• **Description of the task**
From the entries, copy each line that includes "text".

--- Listed records ---

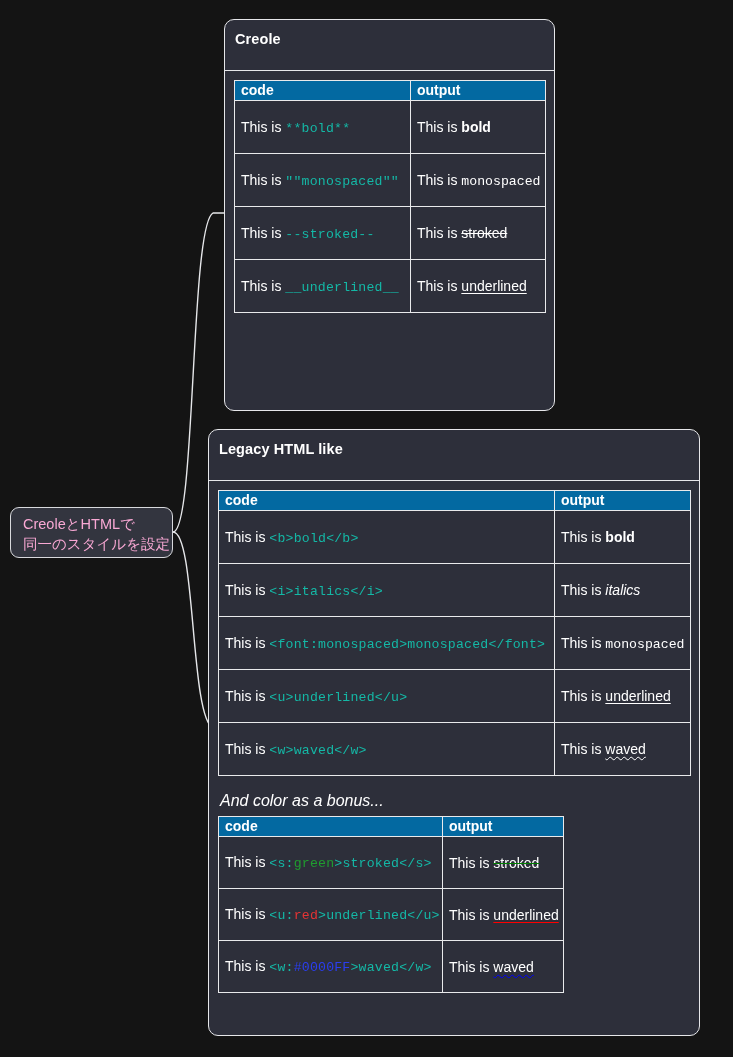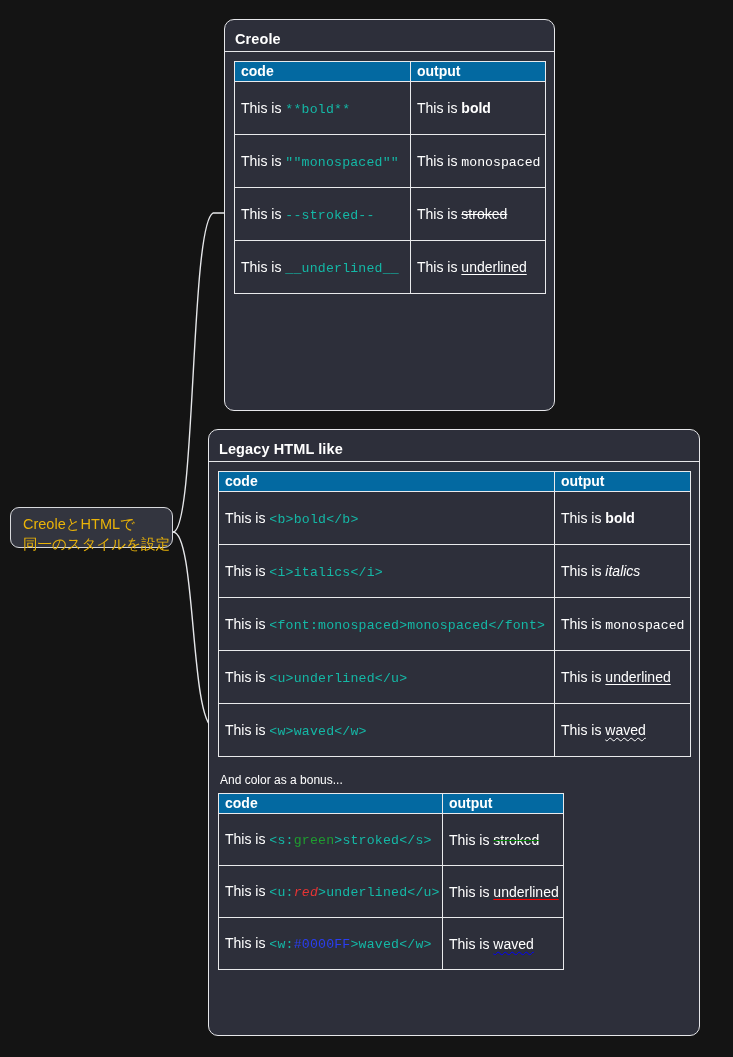--- a/index.html
+++ b/index.html
@@ -54,7 +54,7 @@
     font-size: 14.5px;
     font-weight: bold;
     color: #ffffff;
-    padding: 11px 0 4px 10px;
+    padding: 11px 0 23px 10px;
     border-bottom: 1.4px solid #e6e7ea;
     letter-spacing: 0.1px;
   }

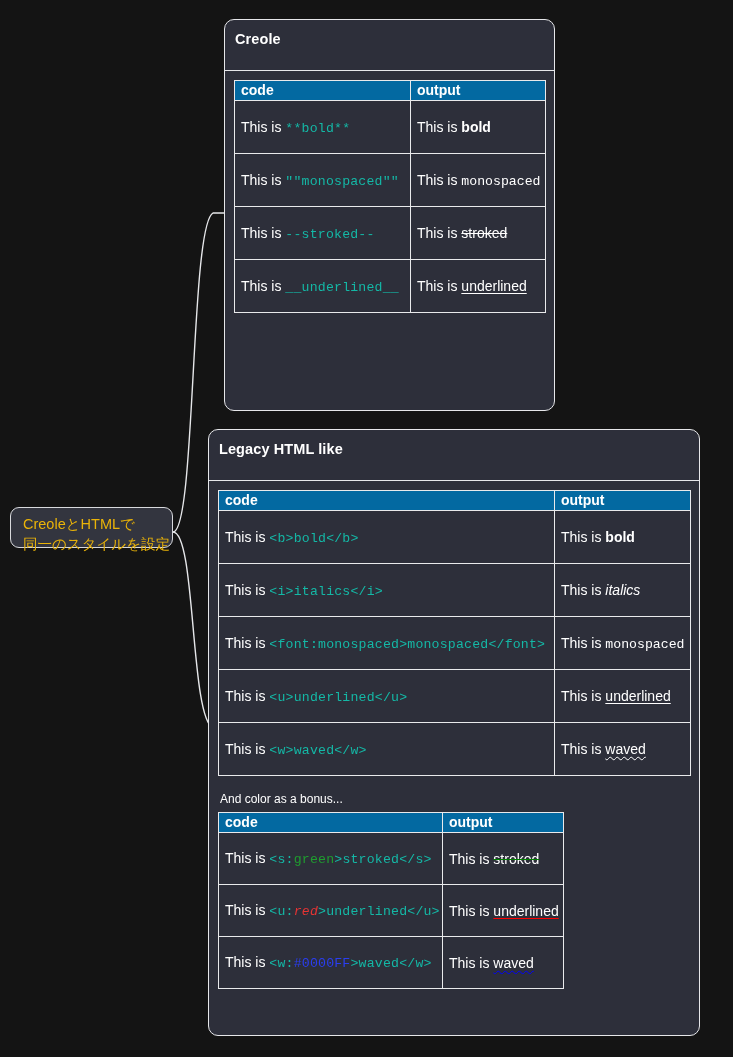--- a/index.html
+++ b/index.html
@@ -30,7 +30,7 @@
     left: 10px;
     top: 507px;
     width: 163px;
-    height: 41px;
+    height: 51px;
     box-sizing: border-box;
     background: #33353f;
     border: 1.4px solid #d8d9dd;
@@ -38,7 +38,7 @@
     padding: 6px 10px 0 12px;
     line-height: 20px;
     font-size: 14.5px;
-    color: #eab308;
+    color: #f9a8d4;
   }
   #root-node .ln { display: block; white-space: pre; }
 

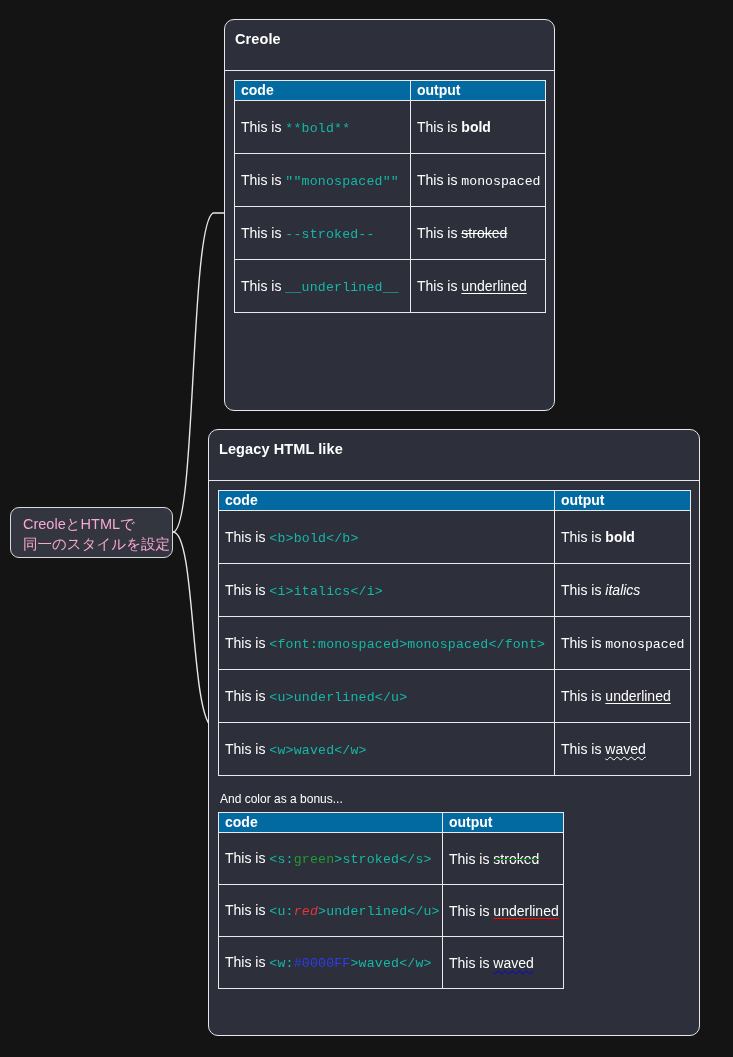--- a/index.html
+++ b/index.html
@@ -107,9 +107,10 @@
   .c-blue { color: #2a3ef0; }
   .pad-l { padding-left: 14px; }
   .bonus-label {
-    font-size: 12px;
+    font-size: 16px;
     color: #ffffff;
     padding: 0 0 4px 2px;
+    font-style: italic;
   }
 
   

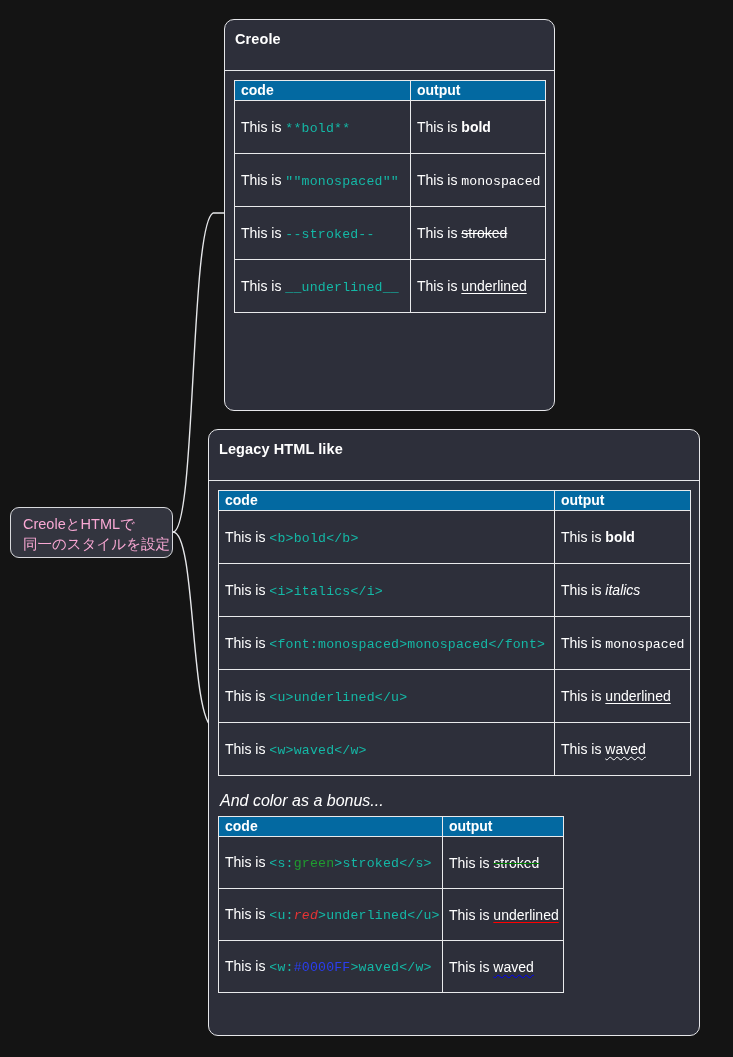--- a/index.html
+++ b/index.html
@@ -103,7 +103,7 @@
   .u-red { text-decoration-color: #ff0000; }
   .w-blue { text-decoration-color: #0000ff; }
   .c-green { color: #1f9d2f; }
-  .c-red { color: #e53434; font-style: italic; }
+  .c-red { color: #e53434; }
   .c-blue { color: #2a3ef0; }
   .pad-l { padding-left: 14px; }
   .bonus-label {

---

• **Result**
   .u-red { text-decoration-color: #ff0000; }
   .w-blue { text-decoration-color: #0000ff; }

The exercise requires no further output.